My name is Zhao Ren and I am a PhD student working in the ZD.B chair of Embedded Intelligence for Health Care and Wellbeing at the University of Augsburg in Germany. Since 2018, I have been funded by a research fellowship on the TAPAS project. My research is focused on applying machine learning methods to detect pathological conditions through emotion recognition.

With the support from TAPAS, I attended the 2019 IEEE International Conference on Acoustics, Speech and Signal Processing (ICASSP) in Brighton in the UK in May. ICASSP is the largest technical conference focused on signal processing and its applications. This year, a total of 1725 papers were accepted, with an acceptance rate of 49%.

My first-author paper ‘Attention-based Atrous Convolutional Neural Networks: Visualisation and Understanding Perspectives of Acoustic Scenes’, was accepted as an oral presentation. In the paper, I propose attention-based atrous convolutional neural networks (CNNs) to better visualise and understand the deep neural networks. This paper propose to employ attention mechanism to visualise the contribution of each time-frequency bin to the classification. In the area of speech pathology detection, it is difficult to recognise the pathological state on the time-frequency level, while spectrogram images are extracted as input of CNNs. Hence, in future efforts, it is potential to apply attention-based atrous CNNs to pathological speech detection. You can read the paper in the online proceedings of the meeting here.

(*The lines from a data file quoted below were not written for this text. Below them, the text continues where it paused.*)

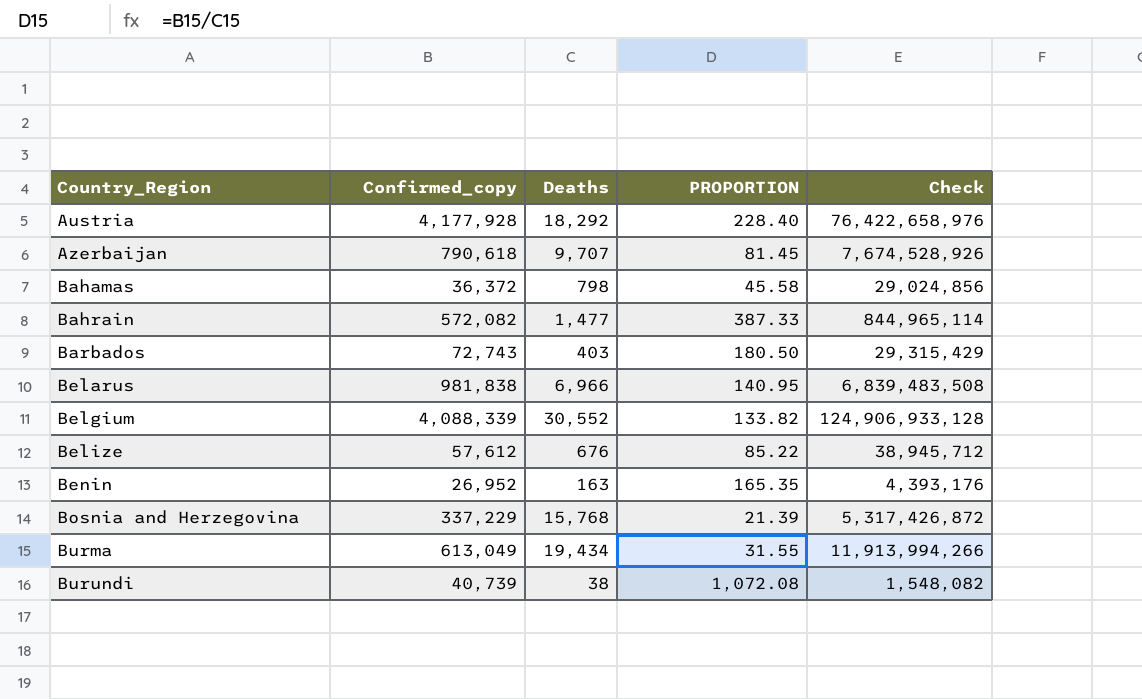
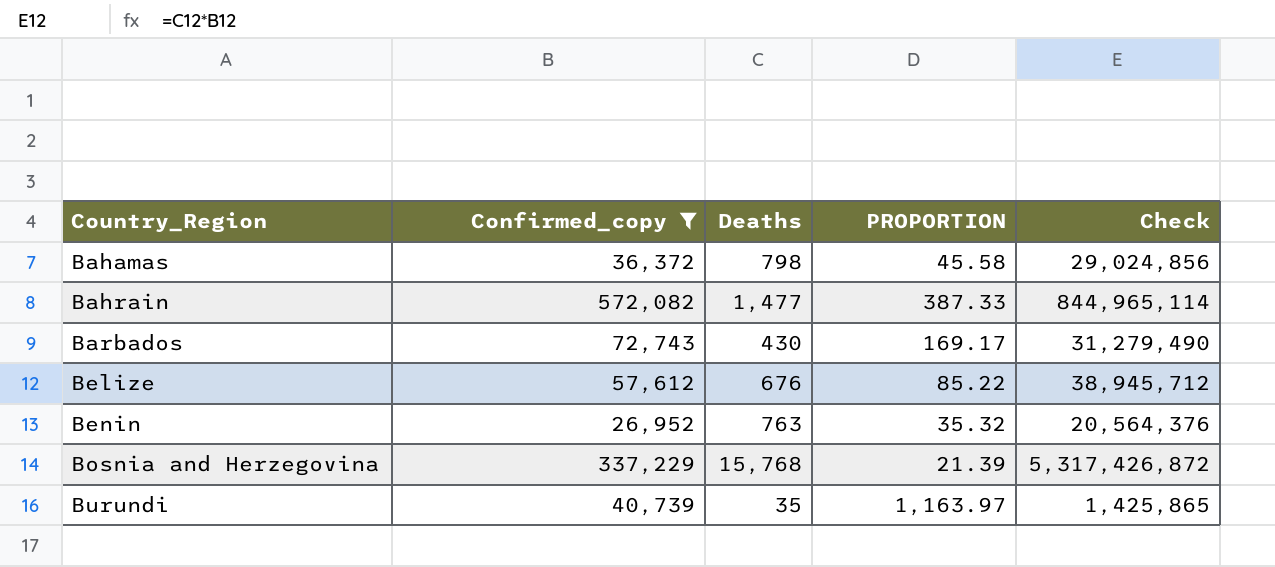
filter: none -> Confirmed_copy <= 572,082
Barbados | Deaths: 403 -> 430
Barbados | PROPORTION: 180.50 -> 169.17
Barbados | Check: 29,315,429 -> 31,279,490
Benin | Deaths: 163 -> 763
Benin | PROPORTION: 165.35 -> 35.32
Benin | Check: 4,393,176 -> 20,564,376
Burundi | Deaths: 38 -> 35
Burundi | PROPORTION: 1,072.08 -> 1,163.97
Burundi | Check: 1,548,082 -> 1,425,865

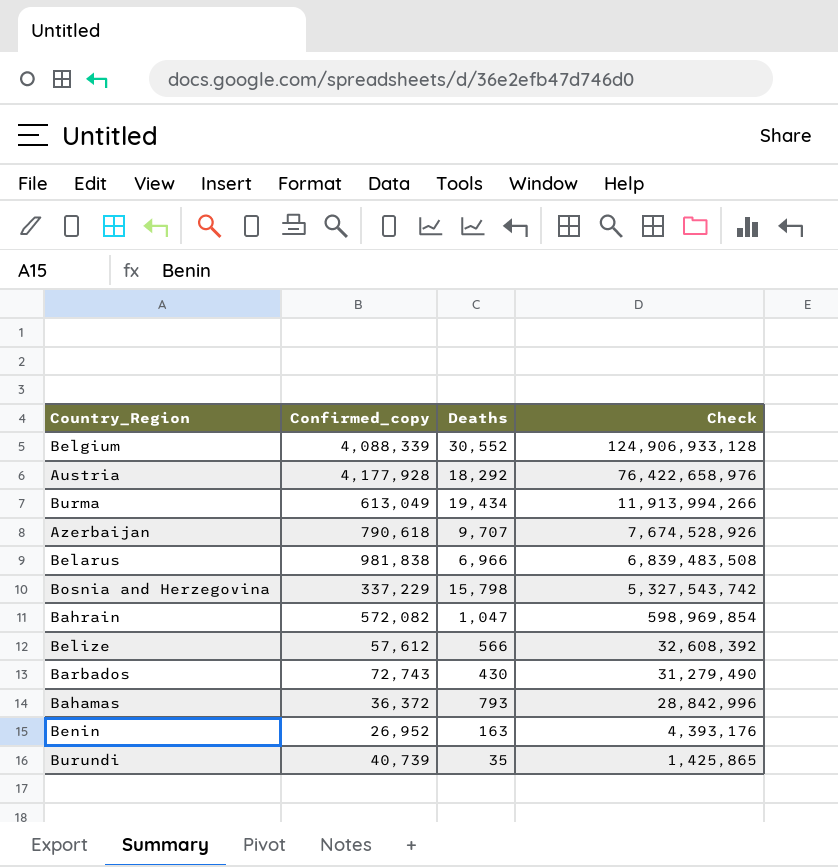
filter: Confirmed_copy <= 572,082 -> none
row order: Country_Region ascending -> Check descending
column PROPORTION | formula: [Confirmed_copy] / [Deaths] -> none
Bosnia and Herzegovina | Deaths: 15,768 -> 15,798
Bosnia and Herzegovina | Check: 5,317,426,872 -> 5,327,543,742
Bahrain | Deaths: 1,477 -> 1,047
Bahrain | Check: 844,965,114 -> 598,969,854
Belize | Deaths: 676 -> 566
Belize | Check: 38,945,712 -> 32,608,392
Bahamas | Deaths: 798 -> 793
Bahamas | Check: 29,024,856 -> 28,842,996
Benin | Deaths: 763 -> 163
Benin | Check: 20,564,376 -> 4,393,176

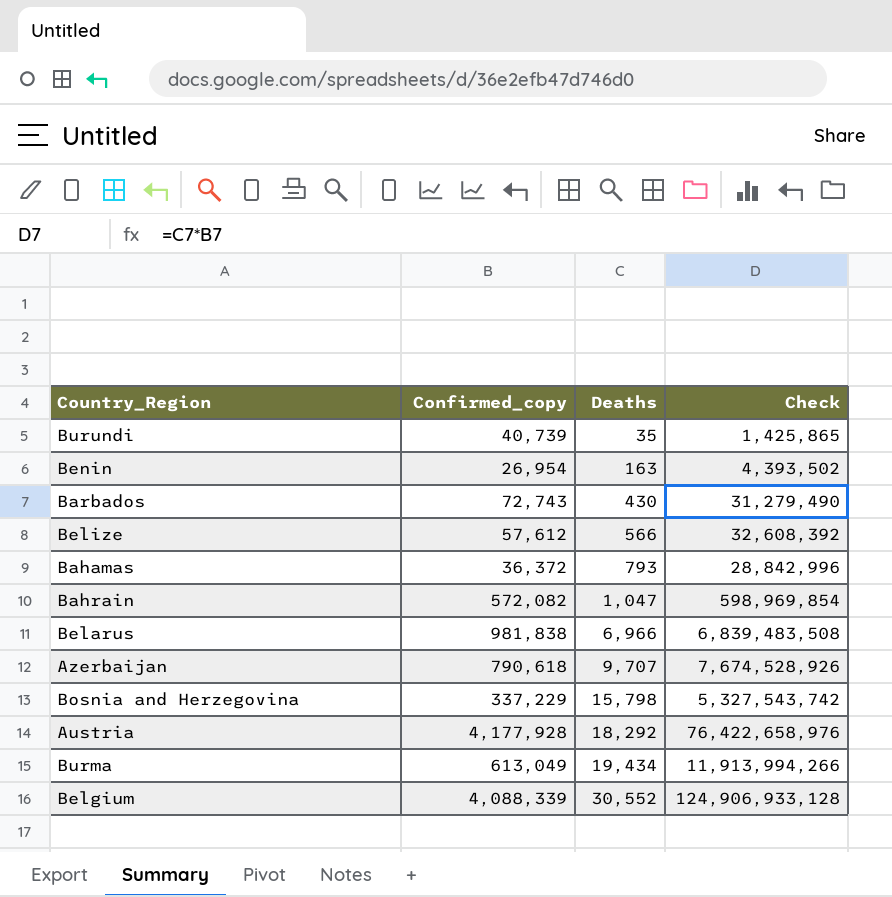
row order: Check descending -> Deaths ascending
Benin | Confirmed_copy: 26,952 -> 26,954
Benin | Check: 4,393,176 -> 4,393,502

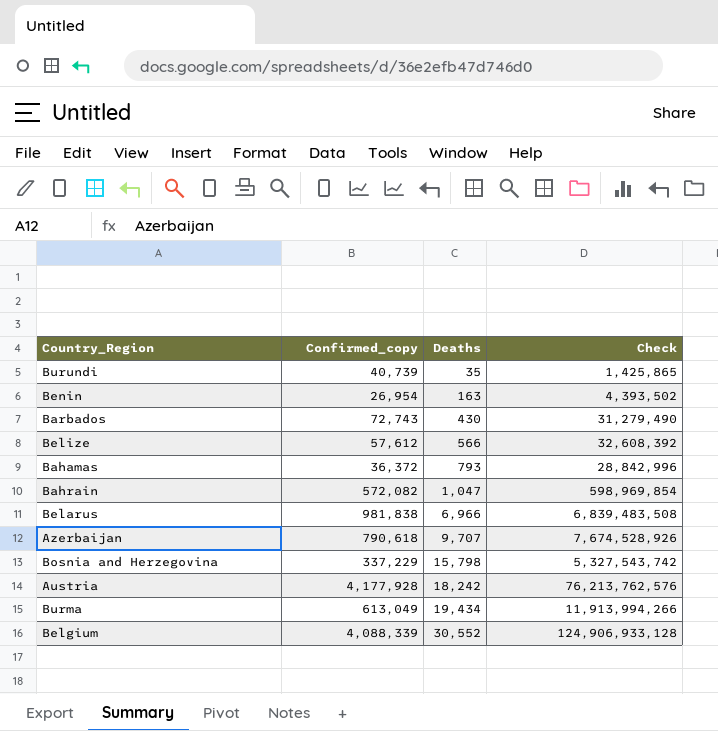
Austria | Deaths: 18,292 -> 18,242
Austria | Check: 76,422,658,976 -> 76,213,762,576

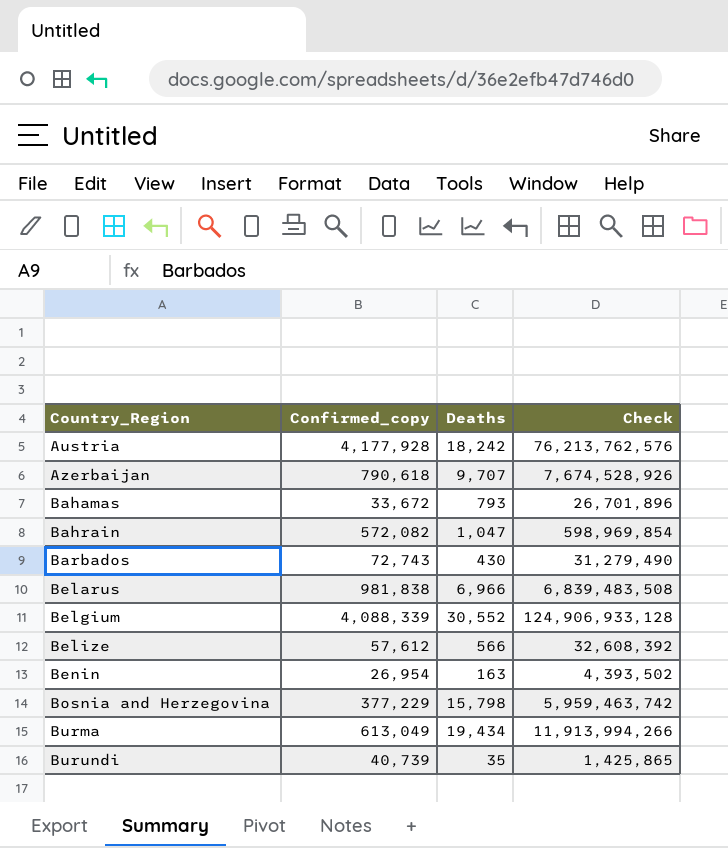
row order: Deaths ascending -> Country_Region ascending
Bahamas | Confirmed_copy: 36,372 -> 33,672
Bahamas | Check: 28,842,996 -> 26,701,896
Bosnia and Herzegovina | Confirmed_copy: 337,229 -> 377,229
Bosnia and Herzegovina | Check: 5,327,543,742 -> 5,959,463,742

In addition, my co-author paper ‘Implicit Fusion by Joint Audiovisual Training for Emotion Recognition in Mono Modality’ was accepted as an oral presentation as well. This paper proposed an approach to implicitly fuse the representations learnt from audiovisual emotional data. Compared to other fusion methods in previous studies, such as early fusion, late fusion, model-level fusion, and multi-task learning, implicit fusion can take advantage of other modalities to train models in mono-modal scenarios. The paper is available to be read in the online proceedings of the meeting here.

There were several sessions related to speech pathology and emotion that I found interesting, such as ‘Analysis of Voice, Speech and Language Disorders’, and ‘Architectures for Emotion and Sentiment Analysis’. A lot of state-of-the-art machine learning architectures were proposed for pathological and emotional speech processing, relevant to the research we are doing in TAPAS. In one paper, ‘Context-aware Deep Learning for Multi-modal Depression Detection’, the authors proposed a novel approach using transformer and 1D CNN models for the text and audio modalities to recognise depression. Their proposed method improves the results of the state-of-the-art methods. Multi-modal pathological speech detection can improve the performance of single-modality. Therefore, multi-modal data processing is one of the trends in the area of pathological speech detection. 

Overall, the meeting was a rewarding experience, and I would like to thank TAPAS providing me with the opportunity to attend.